» **What the exercise asks**
Across the material below, say how many lines contain the string "days", and add no other words.

______________________________

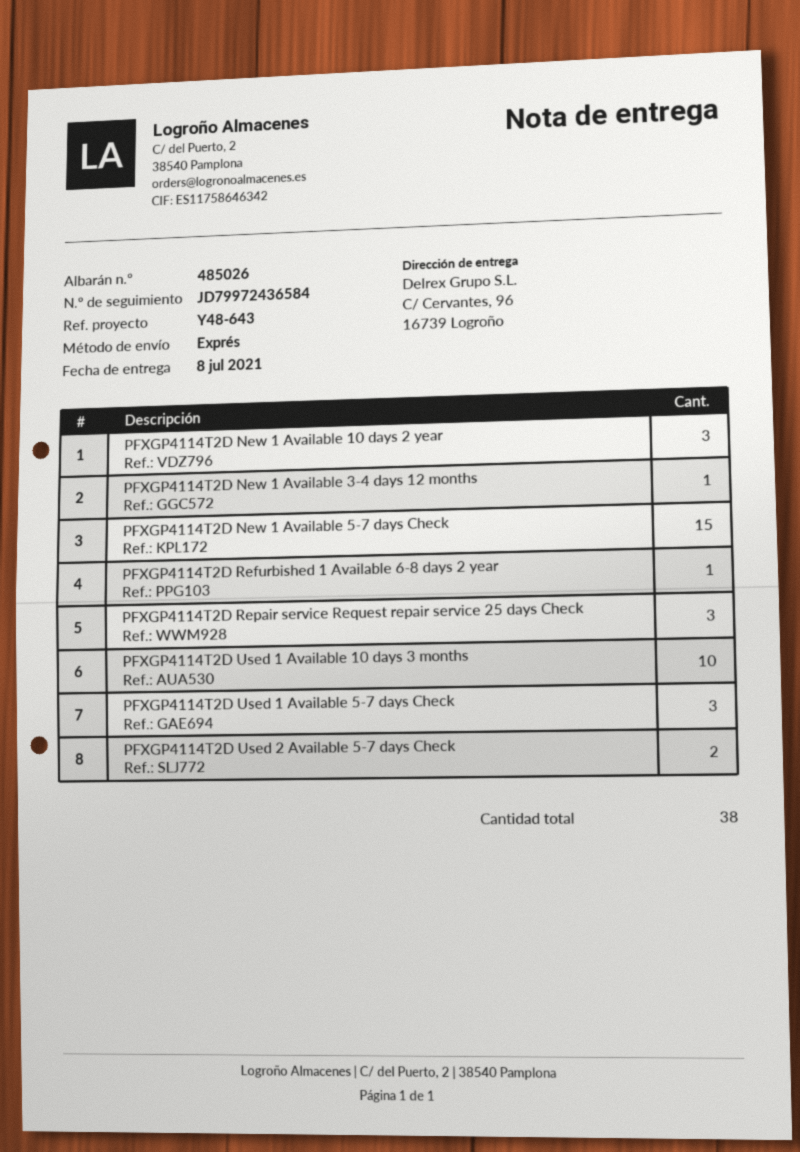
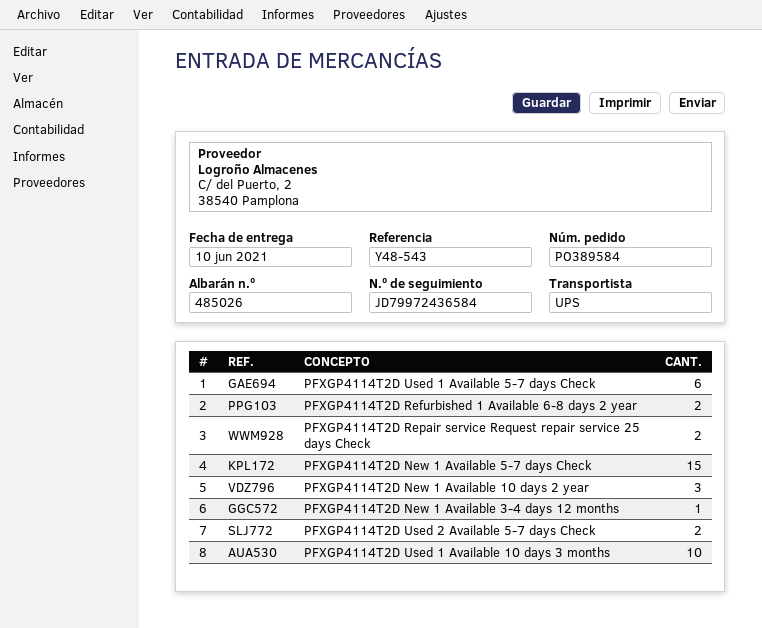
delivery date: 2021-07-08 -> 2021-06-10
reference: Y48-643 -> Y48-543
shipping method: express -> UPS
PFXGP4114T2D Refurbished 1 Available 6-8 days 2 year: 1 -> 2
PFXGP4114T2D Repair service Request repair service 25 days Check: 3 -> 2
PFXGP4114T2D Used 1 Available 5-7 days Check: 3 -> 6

______________________________

» **Exercise output**
3